Afrique : Mali et Algérie renouent le dialogue, l’AES consolide ses institutions
Le Mali et l’Algérie poursuivent leur rapprochement diplomatique après plusieurs mois de tensions. Dans le même temps, l’AES a installé ses 45 députés confédéraux lundi à Niamey.
Le Mali et l’Algérie poursuivent leur rapprochement diplomatique, tandis que l’Alliance des États du Sahel (AES) franchit une nouvelle étape dans la mise en place de ses institutions communes.
Le rapprochement entre Bamako et Alger s’est concrétisé ce lundi 24 août 2026 avec la visite de travail du Premier ministre malien, le général de division Abdoulaye Maïga, en Algérie.
Cette visite intervient après un entretien téléphonique entre Abdoulaye Maïga et son homologue algérien Sifi Ghrieb, le 9 août dernier (Ndlr). À cette occasion, les deux responsables avaient réaffirmé leur volonté de privilégier le dialogue, la concertation et la coopération.

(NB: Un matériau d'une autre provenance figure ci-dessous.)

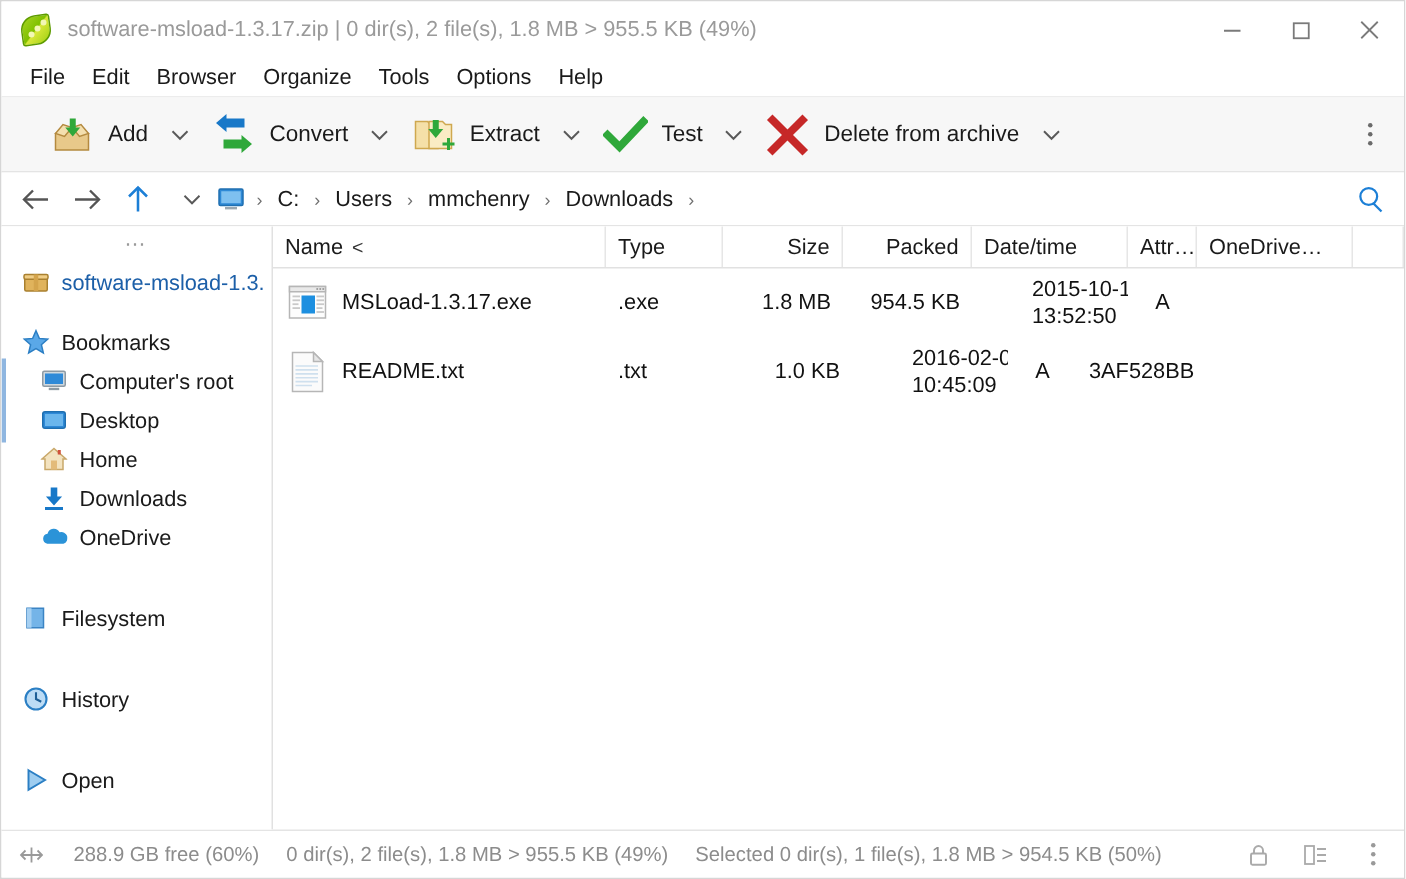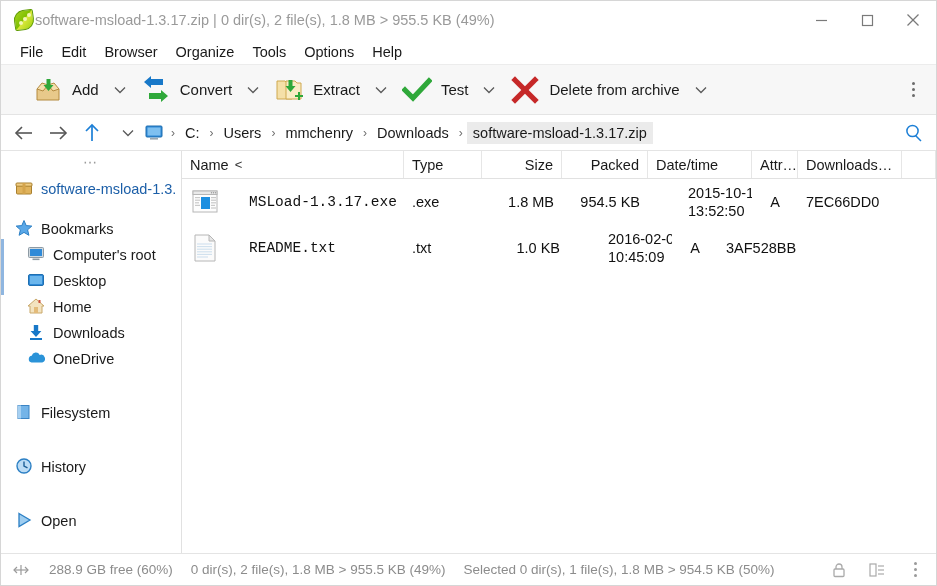"software-msload-1.3.17.zip | 0 dir(s), 2" .title-text { margin-left: none -> 10px }
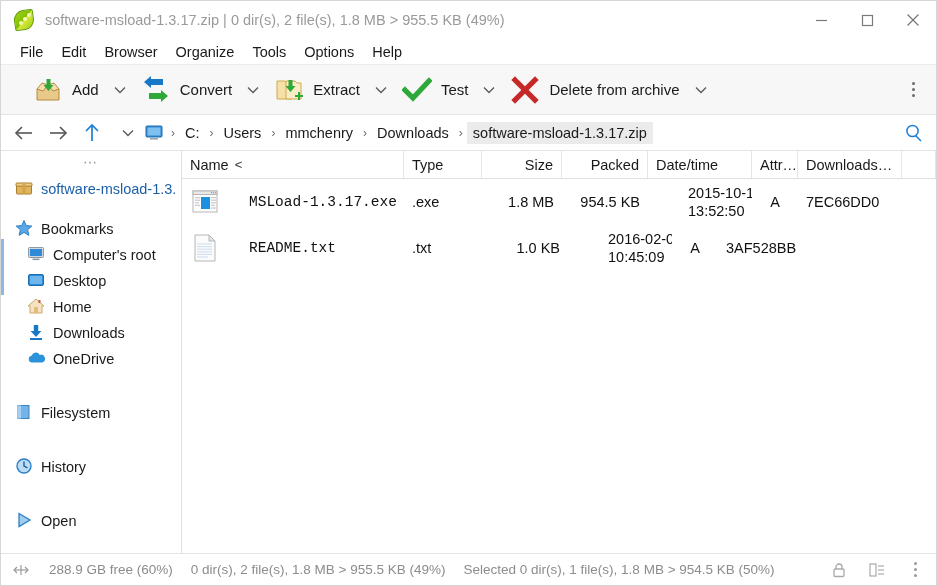"software-msload-1.3.17.zip" div.crumb { html: <div>software-msload-1.3.17.zip</div> -> none }
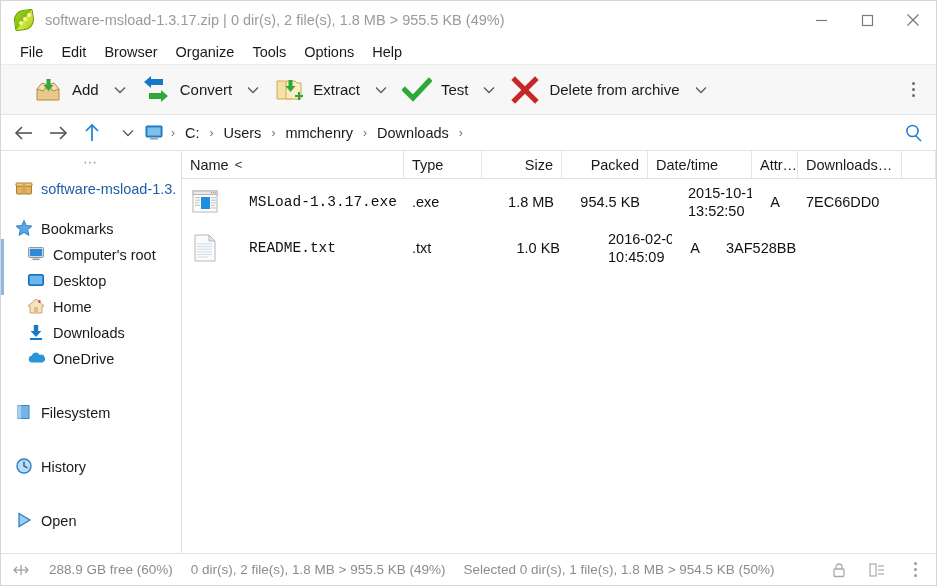"Downloads…" div.hc { text: Downloads -> OneDrive }
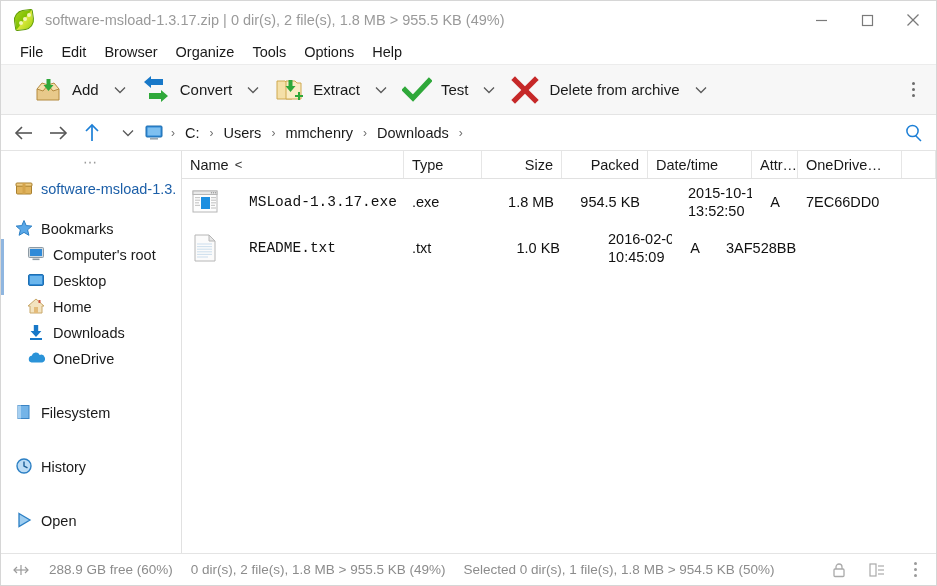"MSLoad-1.3.17.exe" .cell.name { font-family: Liberation Mono, monospace -> none; gap: 29px -> 8px }
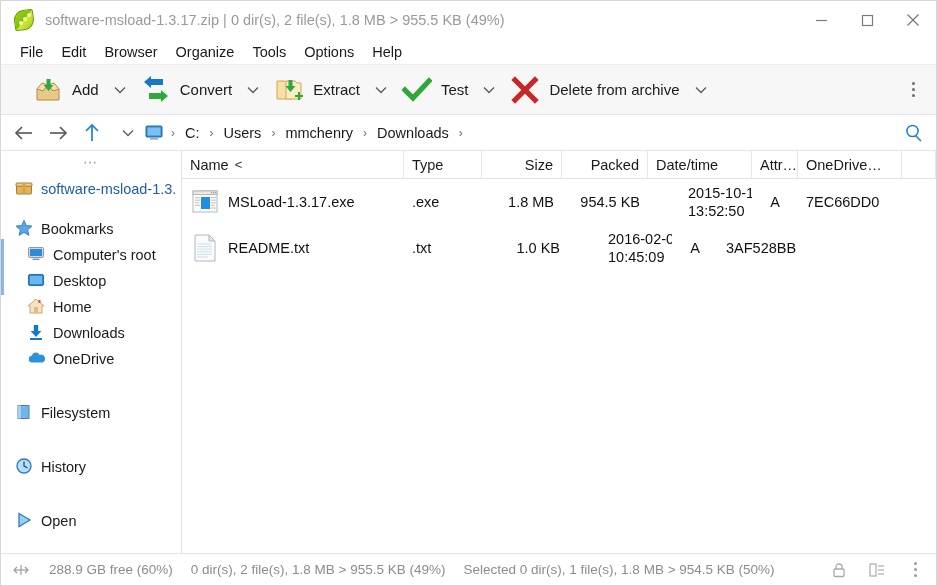"7EC66DD0" div.cell { html: <div>7EC66DD0</div> -> none }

Le déplacement du Premier ministre malien s'inscrit dans une dynamique de normalisation amorcée en juillet. Les deux pays avaient notamment annoncé le retour de leurs ambassadeurs respectifs et la réouverture de leurs espaces aériens aux appareils en provenance ou à destination des deux États.
Les autorités maliennes présentent cette nouvelle séquence comme une volonté de reconstruire des relations bilatérales fondées sur le respect mutuel, la non-ingérence et la coopération.

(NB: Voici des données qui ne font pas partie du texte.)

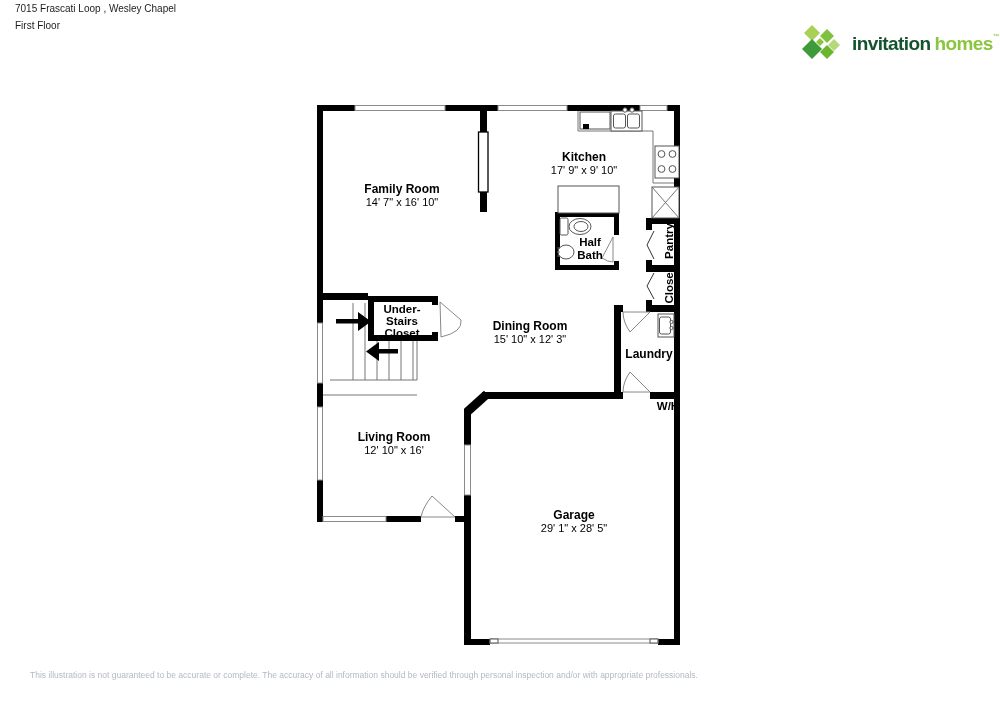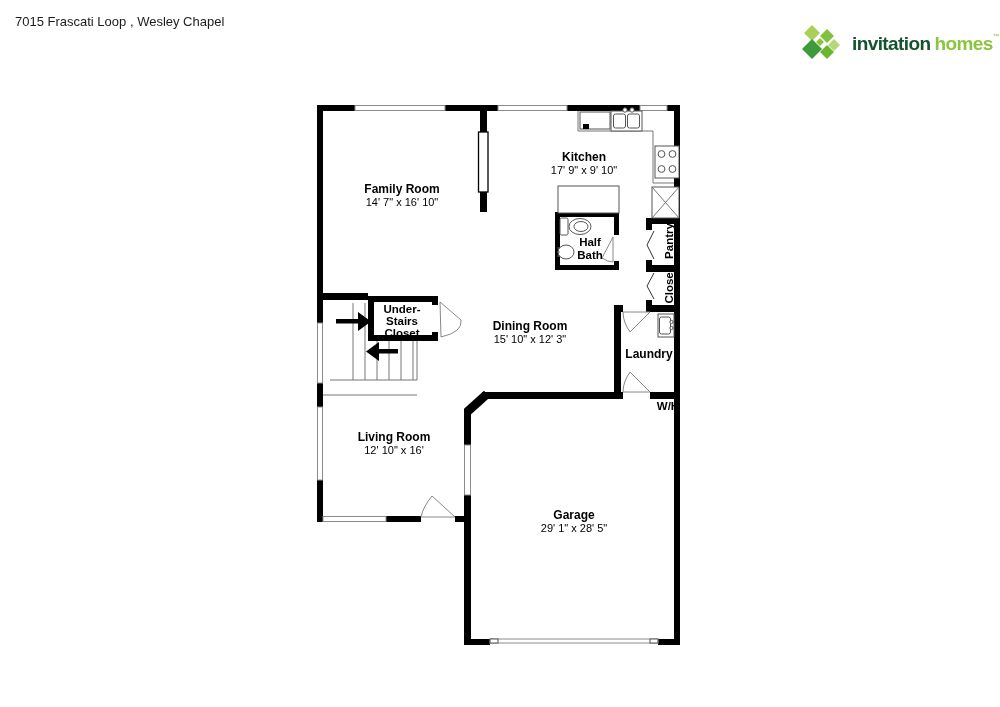"7015 Frascati Loop , Wesley" .hdr { font-size: 13px -> 10px; top: 13px -> 0 }
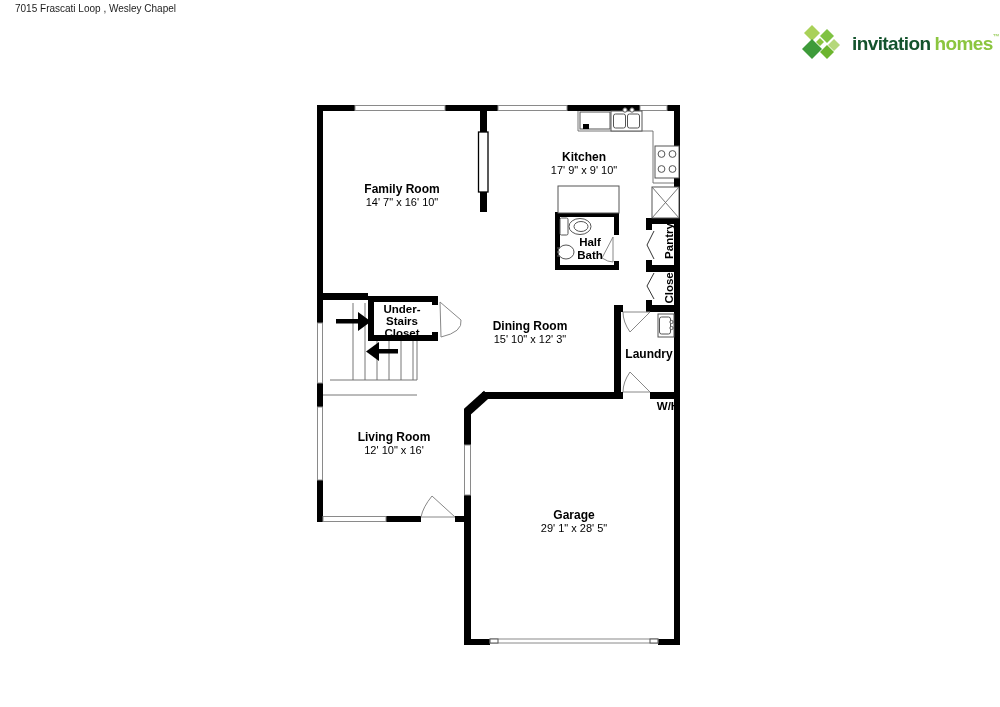"First Floor" div { html: none -> <div>First Floor</div> }
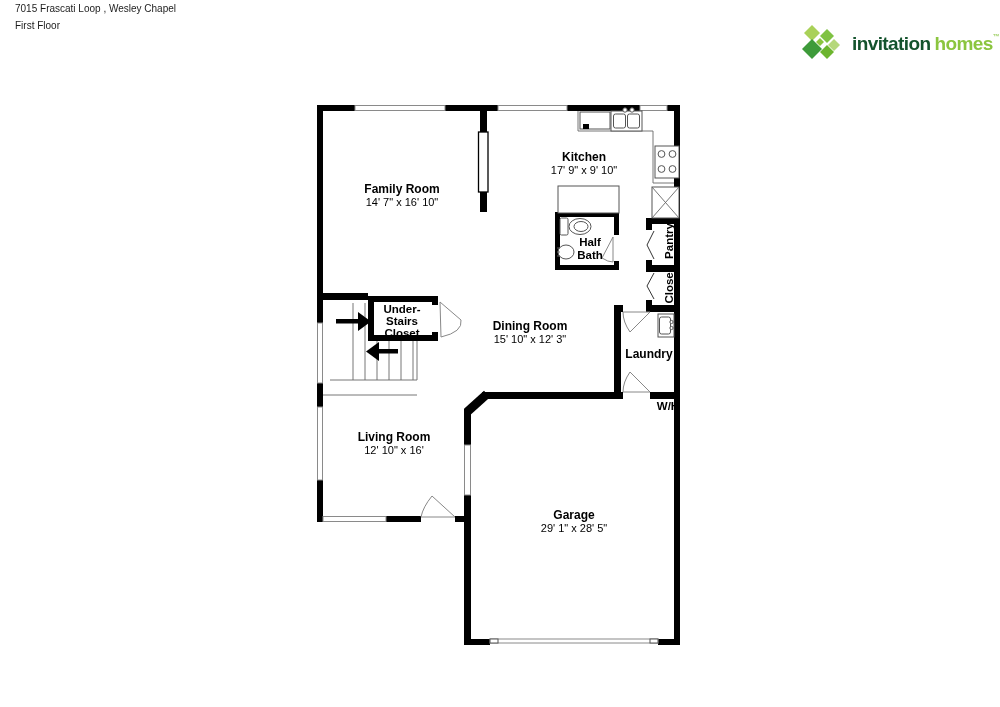"This illustration is not guaranteed" div { html: none -> <div>This illustration is not guaranteed to be accurate or complete. The accuracy of all information should be verified through personal inspection and/or with appropriate professionals.</div> }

L’AES installe son Parlement confédéral
À Niamey, l’actualité est également marquée par l'installation officielle du Parlement confédéral de l'AES.
La session inaugurale s'est ouverte ce lundi 24 août 2026 au Centre international de conférences Mahatma Gandhi. L'institution compte 45 députés, soit 15 représentants pour chacun des trois pays membres : le Burkina Faso, le Mali et le Niger.
Cette installation constitue une nouvelle étape dans l'opérationnalisation de la Confédération, créée par le Burkina Faso, le Mali et le Niger. Les parlementaires doivent notamment travailler sur l'organisation et le fonctionnement de cette nouvelle institution commune.
La session inaugurale doit se poursuivre jusqu'à ce 25 août, avant l'ouverture de la première session confédérale ordinaire annoncée pour le 26 août. Les travaux doivent notamment permettre de définir les missions, les règles de fonctionnement, les commissions et les mécanismes de coordination entre les trois parlements nationaux.
Ces deux développements illustrent ainsi deux dynamiques distinctes dans la région : le Mali cherche à rétablir ses relations avec un voisin stratégique, tandis que les États de l'AES poursuivent la construction de leur nouvel espace institutionnel commun.